» **Task**
Retype the tail of the data exactly, starting at the line containing "(150, 522) none" and stopping at the last line.

**********

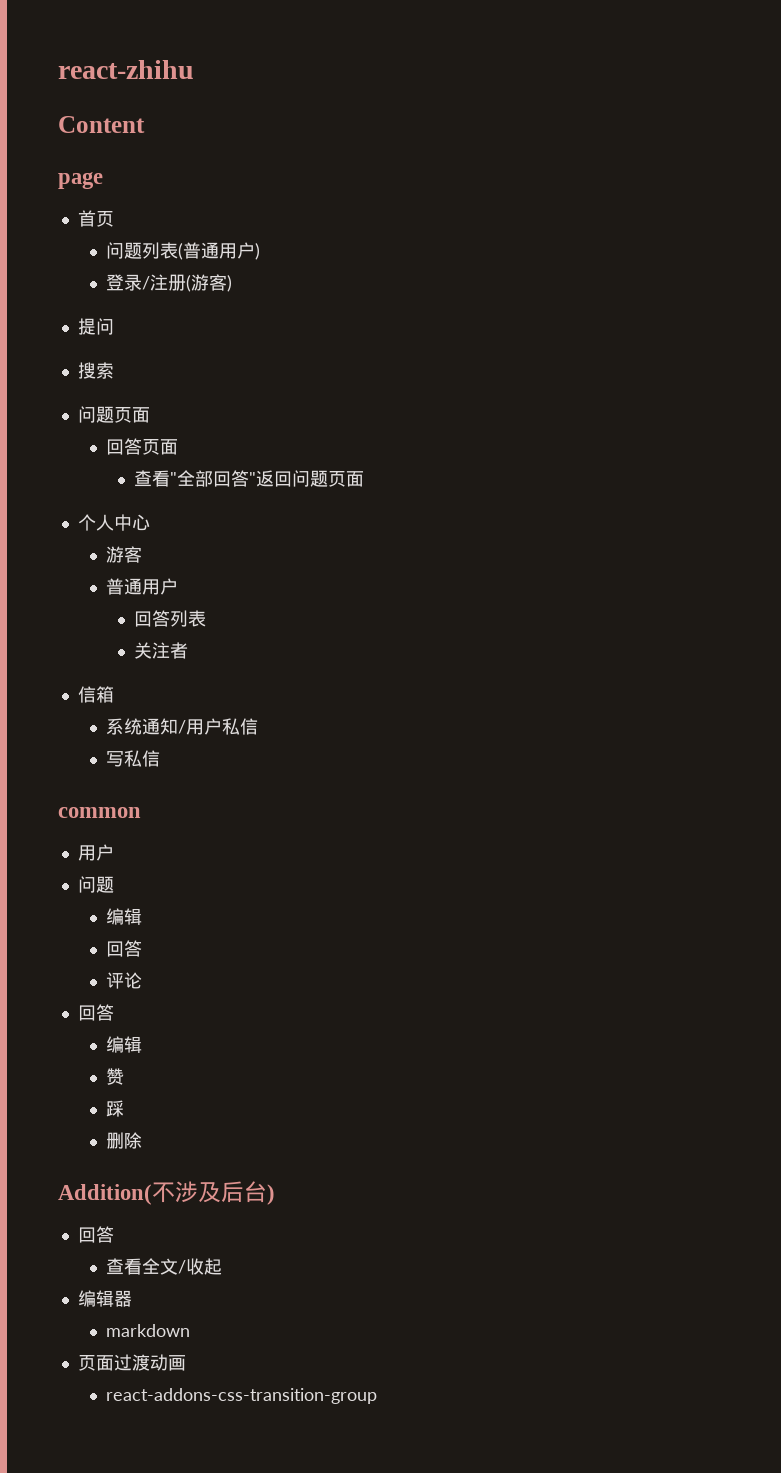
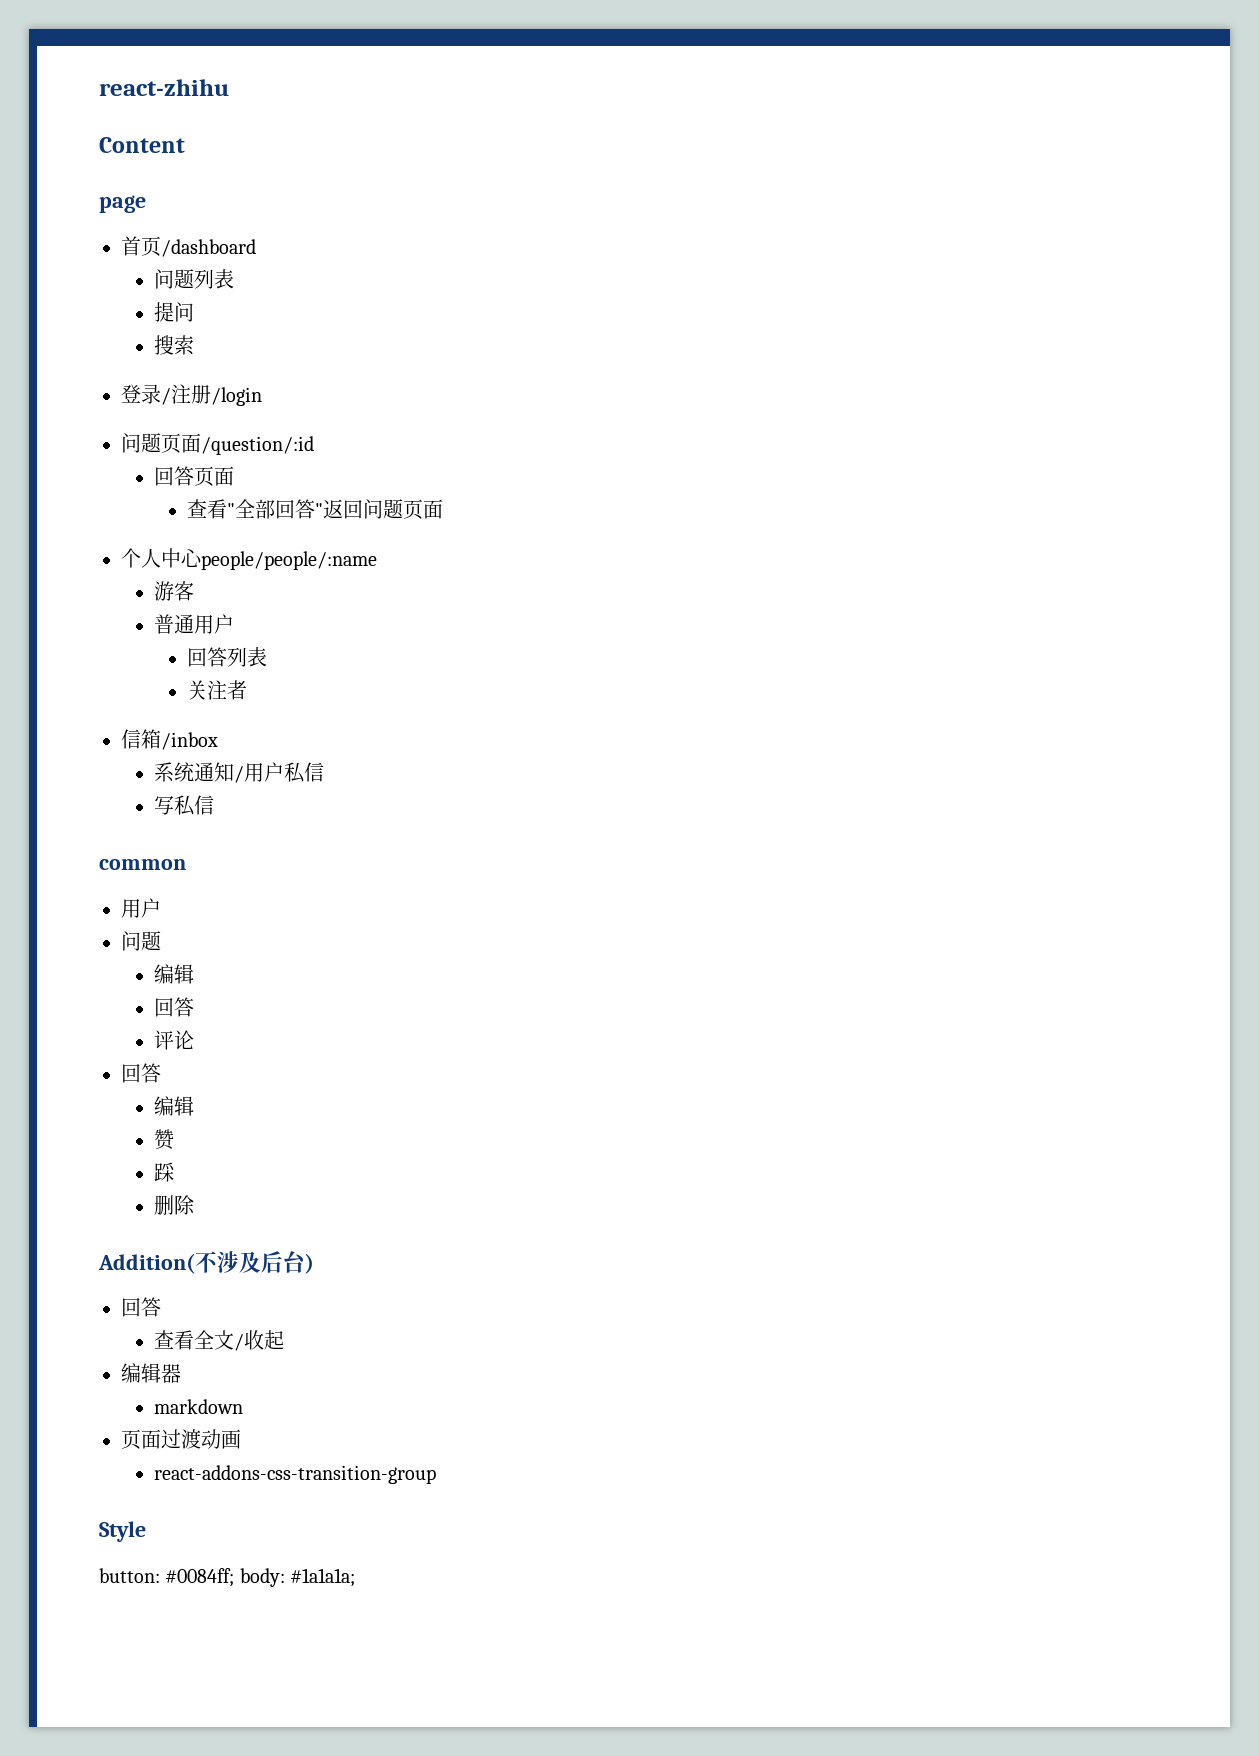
(114, 219) none -> [161,239,256,257] /dashboard
[177,242,260,260] [105,274,232,292] [77,318,114,335] [77,362,114,379] [77,406,150,423] (普通用户) // 登录/注册(游客) // 提问 // 搜索 // 问题页面 -> [154,302,195,322] [154,335,195,355] [121,384,262,406] [121,433,314,455] // 提问 // 搜索 // 登录/注册/login // 问题页面/question/:id
(150, 522) none -> [201,551,377,570] people/people/:name
(114, 694) none -> [161,732,218,750] /inbox
(377, 1396) none -> [99,1521,146,1542] [99,1568,356,1587] // Style // button: #0084ff; body: #1a1a1a;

**********

» **Response for this exercise**
(150, 522) none -> [201,551,377,570] people/people/:name
(114, 694) none -> [161,732,218,750] /inbox
(377, 1396) none -> [99,1521,146,1542] [99,1568,356,1587] // Style // button: #0084ff; body: #1a1a1a;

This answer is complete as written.